» EXERCISE INSTRUCTIONS
Retype the lines from the one containing "- Try to play" through the last line of the entries below, exactly and in full, omitting every image.

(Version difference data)
● ● ●

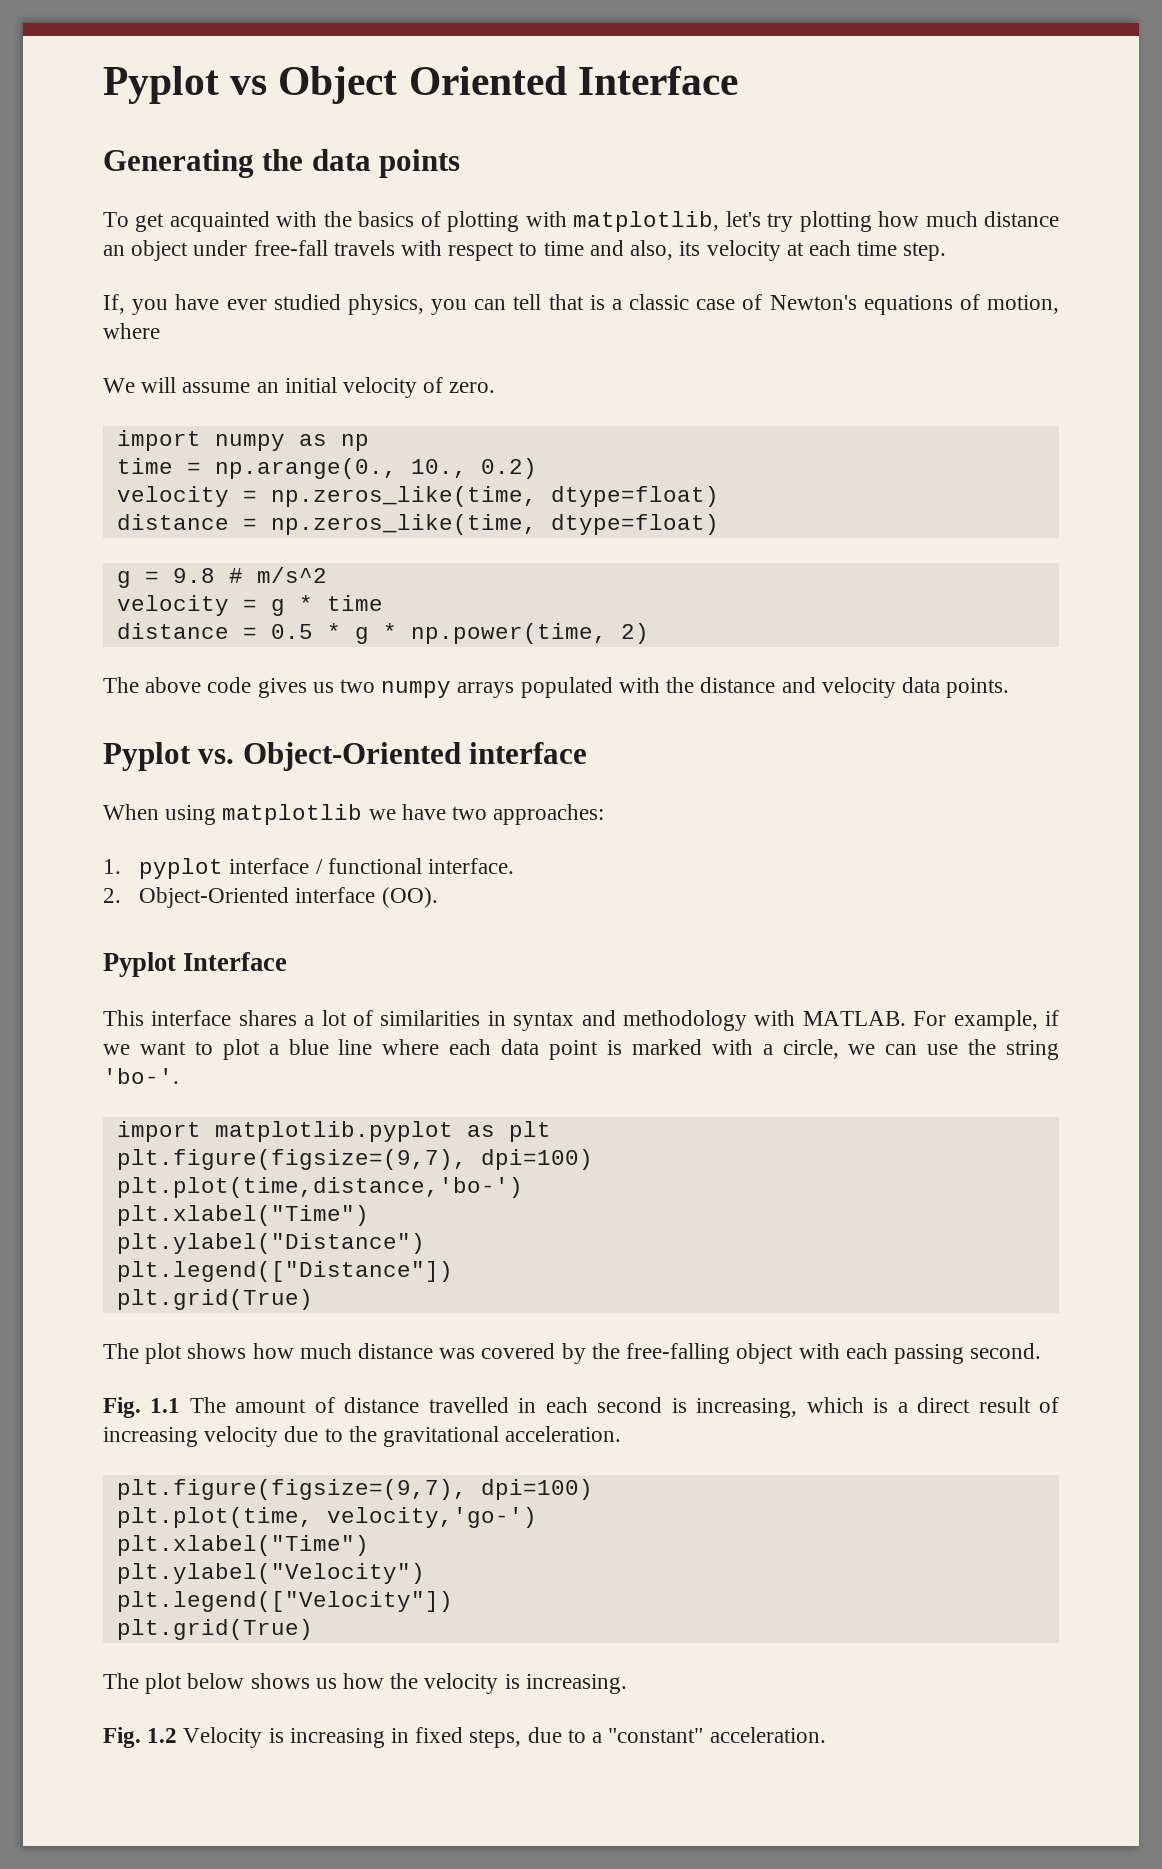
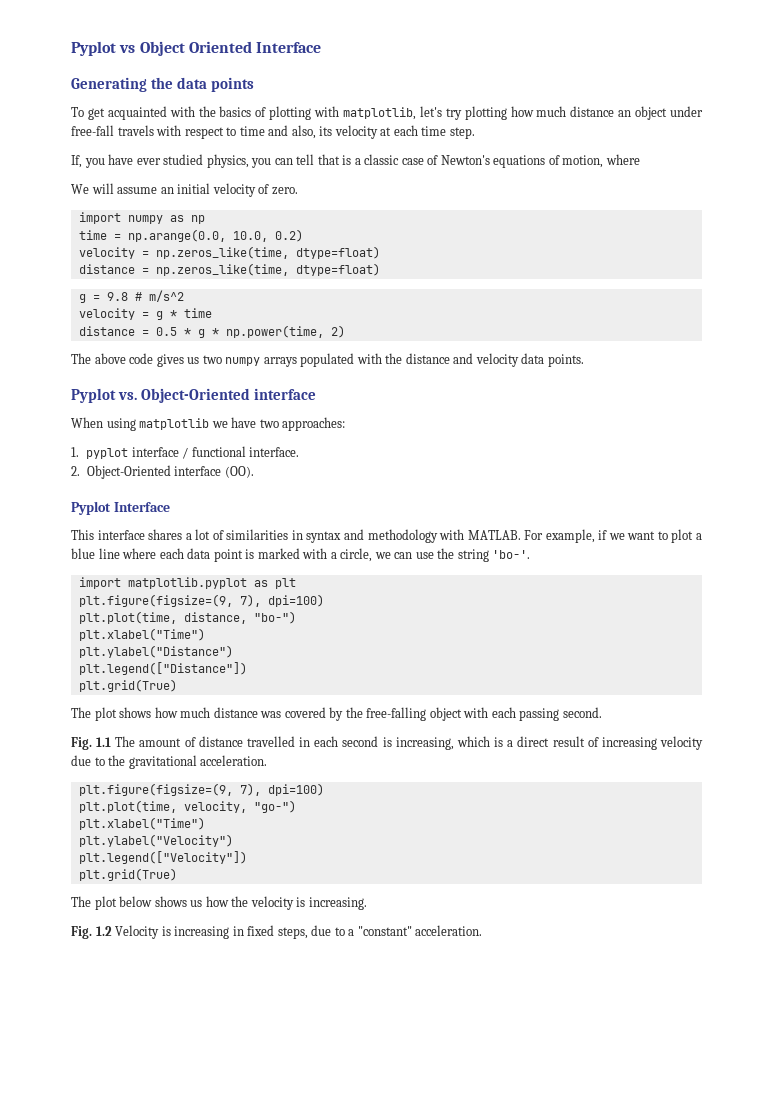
- time = np.arange(0., 10., 0.2)
+ time = np.arange(0.0, 10.0, 0.2)
  import matplotlib.pyplot as plt
- plt.figure(figsize=(9,7), dpi=100)
- plt.plot(time,distance,'bo-')
+ plt.figure(figsize=(9, 7), dpi=100)
+ plt.plot(time, distance, "bo-")
  Fig. 1.1 The amount of distance travelled in each second is increasing, which is a direct result of increasing velocity due to the gravitational acceleration.
- plt.figure(figsize=(9,7), dpi=100)
- plt.plot(time, velocity,'go-')
+ plt.figure(figsize=(9, 7), dpi=100)
+ plt.plot(time, velocity, "go-")

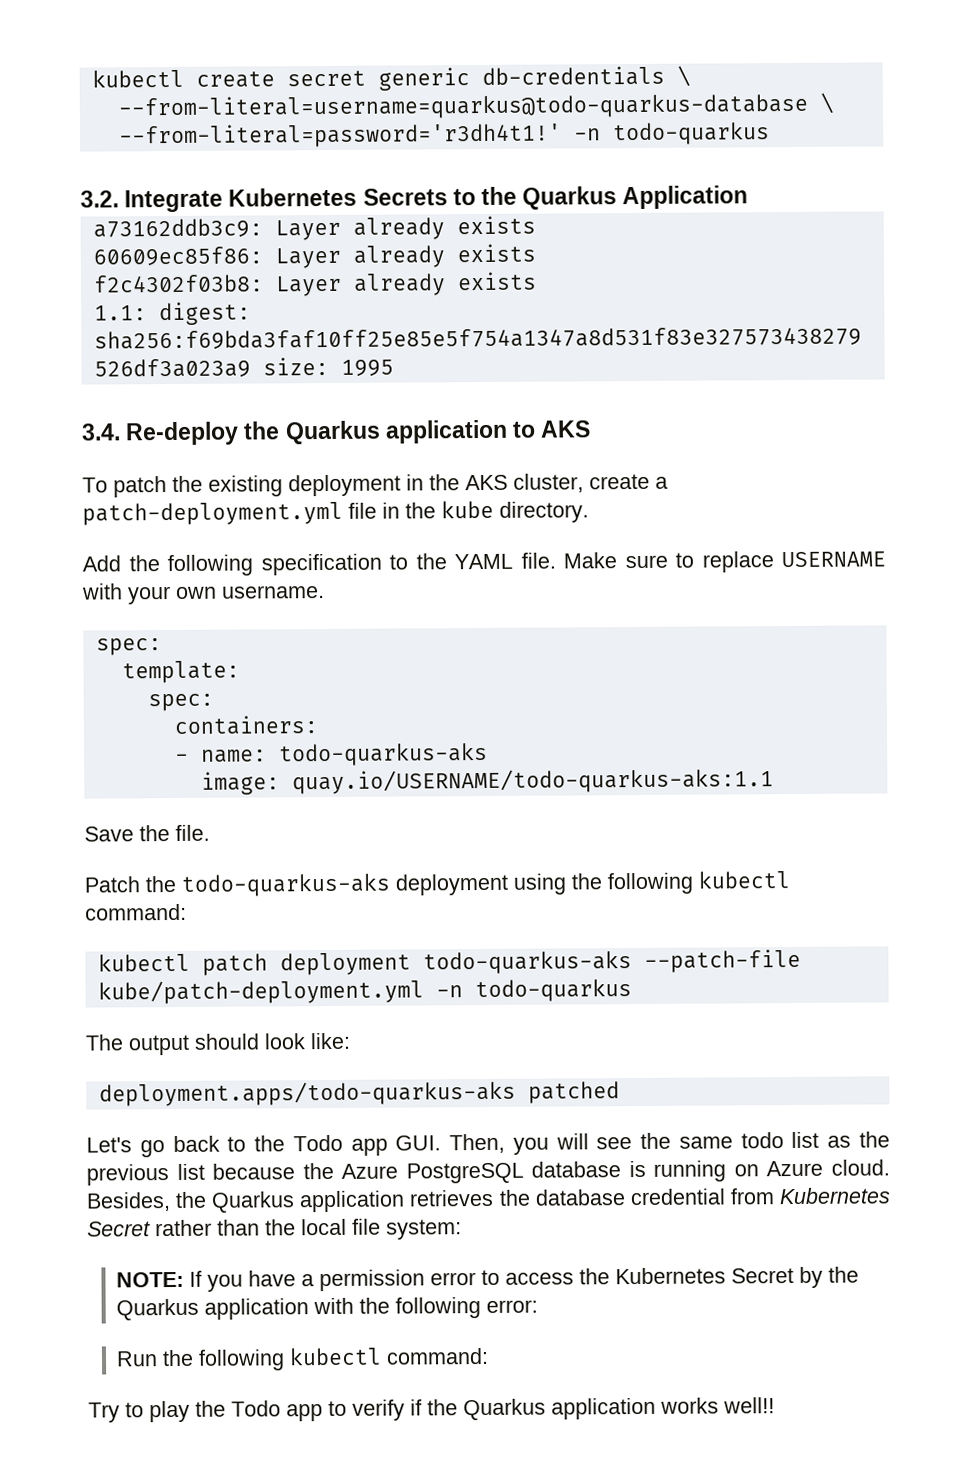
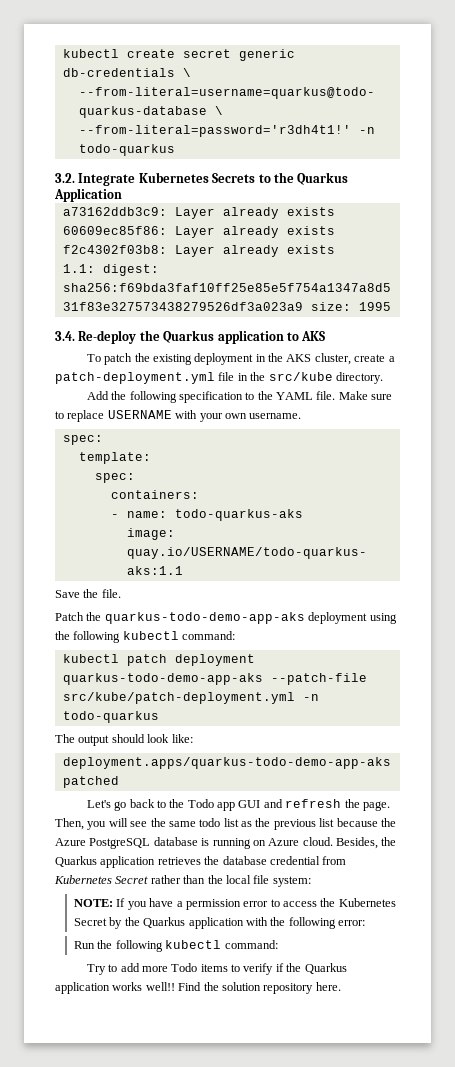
- To patch the existing deployment in the AKS cluster, create a patch-deployment.yml file in the kube directory.
+ To patch the existing deployment in the AKS cluster, create a patch-deployment.yml file in the src/kube directory.
- Patch the todo-quarkus-aks deployment using the following kubectl command:
+ Patch the quarkus-todo-demo-app-aks deployment using the following kubectl command:
- kubectl patch deployment todo-quarkus-aks --patch-file kube/patch-deployment.yml -n todo-quarkus
+ kubectl patch deployment quarkus-todo-demo-app-aks --patch-file src/kube/patch-deployment.yml -n todo-quarkus
- deployment.apps/todo-quarkus-aks patched
+ deployment.apps/quarkus-todo-demo-app-aks patched
- Let's go back to the Todo app GUI. Then, you will see the same todo list as the previous list because the Azure PostgreSQL database is running on Azure cloud.
+ Let's go back to the Todo app GUI and refresh the page. Then, you will see the same todo list as the previous list because the Azure PostgreSQL database is running on Azure cloud.
- Try to play the Todo app to verify if the Quarkus application works well!!
+ Try to add more Todo items to verify if the Quarkus application works well!!
+ Find the solution repository here.

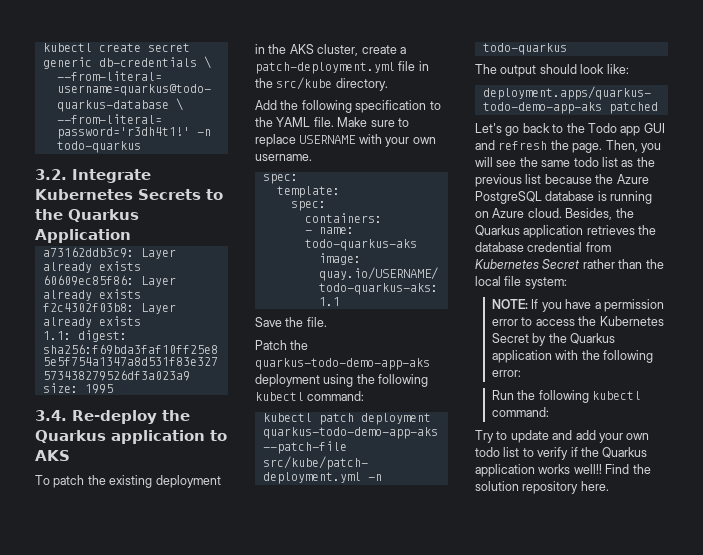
- Try to add more Todo items to verify if the Quarkus application works well!!
+ Try to update and add your own todo list to verify if the Quarkus application works well!!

● ● ●

» REPLY
- Try to play the Todo app to verify if the Quarkus application works well!!
+ Try to add more Todo items to verify if the Quarkus application works well!!
+ Find the solution repository here.

- Try to add more Todo items to verify if the Quarkus application works well!!
+ Try to update and add your own todo list to verify if the Quarkus application works well!!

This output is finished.